#### Required work
A faithful transcription of all the data, images excluded, is the required answer.

==== Data provided

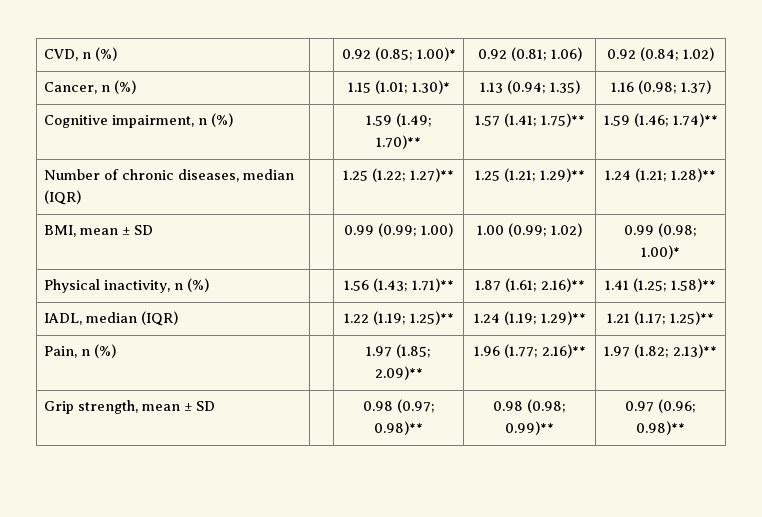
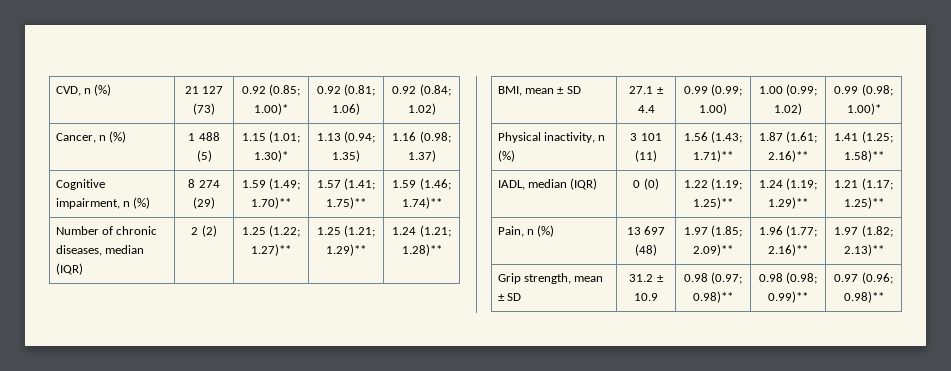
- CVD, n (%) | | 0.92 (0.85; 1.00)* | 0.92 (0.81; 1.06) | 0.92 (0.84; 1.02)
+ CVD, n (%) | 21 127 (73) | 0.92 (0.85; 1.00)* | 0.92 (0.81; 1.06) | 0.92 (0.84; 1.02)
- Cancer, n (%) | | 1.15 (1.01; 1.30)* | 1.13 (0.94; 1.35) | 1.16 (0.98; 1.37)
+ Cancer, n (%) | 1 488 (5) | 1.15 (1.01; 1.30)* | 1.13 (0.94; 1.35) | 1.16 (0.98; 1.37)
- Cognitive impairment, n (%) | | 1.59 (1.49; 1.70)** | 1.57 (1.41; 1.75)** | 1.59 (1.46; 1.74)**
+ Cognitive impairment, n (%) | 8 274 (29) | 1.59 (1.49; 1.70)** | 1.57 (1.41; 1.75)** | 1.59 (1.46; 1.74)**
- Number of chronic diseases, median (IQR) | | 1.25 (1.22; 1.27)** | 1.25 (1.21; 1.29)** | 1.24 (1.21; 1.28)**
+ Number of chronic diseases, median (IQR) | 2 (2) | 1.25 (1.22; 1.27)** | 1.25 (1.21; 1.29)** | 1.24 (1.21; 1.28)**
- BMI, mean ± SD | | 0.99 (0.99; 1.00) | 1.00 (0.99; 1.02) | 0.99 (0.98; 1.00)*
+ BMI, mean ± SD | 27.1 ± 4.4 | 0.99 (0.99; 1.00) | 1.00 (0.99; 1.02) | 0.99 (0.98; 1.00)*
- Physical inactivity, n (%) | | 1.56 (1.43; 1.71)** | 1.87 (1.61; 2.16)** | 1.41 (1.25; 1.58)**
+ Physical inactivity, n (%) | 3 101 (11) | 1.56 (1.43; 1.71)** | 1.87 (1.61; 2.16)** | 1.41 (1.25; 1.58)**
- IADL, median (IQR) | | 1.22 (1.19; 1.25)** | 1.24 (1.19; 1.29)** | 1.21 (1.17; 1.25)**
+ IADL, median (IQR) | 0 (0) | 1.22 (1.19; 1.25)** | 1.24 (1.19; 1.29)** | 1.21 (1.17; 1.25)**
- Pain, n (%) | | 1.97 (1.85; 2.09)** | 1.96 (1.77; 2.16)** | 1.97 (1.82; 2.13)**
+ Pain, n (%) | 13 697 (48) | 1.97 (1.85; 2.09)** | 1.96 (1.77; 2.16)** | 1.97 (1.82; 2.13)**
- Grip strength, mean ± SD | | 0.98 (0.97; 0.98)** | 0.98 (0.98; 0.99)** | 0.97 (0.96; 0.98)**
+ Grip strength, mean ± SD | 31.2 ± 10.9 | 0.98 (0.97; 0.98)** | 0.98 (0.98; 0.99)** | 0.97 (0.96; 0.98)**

========

#### Result
- CVD, n (%) | | 0.92 (0.85; 1.00)* | 0.92 (0.81; 1.06) | 0.92 (0.84; 1.02)
+ CVD, n (%) | 21 127 (73) | 0.92 (0.85; 1.00)* | 0.92 (0.81; 1.06) | 0.92 (0.84; 1.02)
- Cancer, n (%) | | 1.15 (1.01; 1.30)* | 1.13 (0.94; 1.35) | 1.16 (0.98; 1.37)
+ Cancer, n (%) | 1 488 (5) | 1.15 (1.01; 1.30)* | 1.13 (0.94; 1.35) | 1.16 (0.98; 1.37)
- Cognitive impairment, n (%) | | 1.59 (1.49; 1.70)** | 1.57 (1.41; 1.75)** | 1.59 (1.46; 1.74)**
+ Cognitive impairment, n (%) | 8 274 (29) | 1.59 (1.49; 1.70)** | 1.57 (1.41; 1.75)** | 1.59 (1.46; 1.74)**
- Number of chronic diseases, median (IQR) | | 1.25 (1.22; 1.27)** | 1.25 (1.21; 1.29)** | 1.24 (1.21; 1.28)**
+ Number of chronic diseases, median (IQR) | 2 (2) | 1.25 (1.22; 1.27)** | 1.25 (1.21; 1.29)** | 1.24 (1.21; 1.28)**
- BMI, mean ± SD | | 0.99 (0.99; 1.00) | 1.00 (0.99; 1.02) | 0.99 (0.98; 1.00)*
+ BMI, mean ± SD | 27.1 ± 4.4 | 0.99 (0.99; 1.00) | 1.00 (0.99; 1.02) | 0.99 (0.98; 1.00)*
- Physical inactivity, n (%) | | 1.56 (1.43; 1.71)** | 1.87 (1.61; 2.16)** | 1.41 (1.25; 1.58)**
+ Physical inactivity, n (%) | 3 101 (11) | 1.56 (1.43; 1.71)** | 1.87 (1.61; 2.16)** | 1.41 (1.25; 1.58)**
- IADL, median (IQR) | | 1.22 (1.19; 1.25)** | 1.24 (1.19; 1.29)** | 1.21 (1.17; 1.25)**
+ IADL, median (IQR) | 0 (0) | 1.22 (1.19; 1.25)** | 1.24 (1.19; 1.29)** | 1.21 (1.17; 1.25)**
- Pain, n (%) | | 1.97 (1.85; 2.09)** | 1.96 (1.77; 2.16)** | 1.97 (1.82; 2.13)**
+ Pain, n (%) | 13 697 (48) | 1.97 (1.85; 2.09)** | 1.96 (1.77; 2.16)** | 1.97 (1.82; 2.13)**
- Grip strength, mean ± SD | | 0.98 (0.97; 0.98)** | 0.98 (0.98; 0.99)** | 0.97 (0.96; 0.98)**
+ Grip strength, mean ± SD | 31.2 ± 10.9 | 0.98 (0.97; 0.98)** | 0.98 (0.98; 0.99)** | 0.97 (0.96; 0.98)**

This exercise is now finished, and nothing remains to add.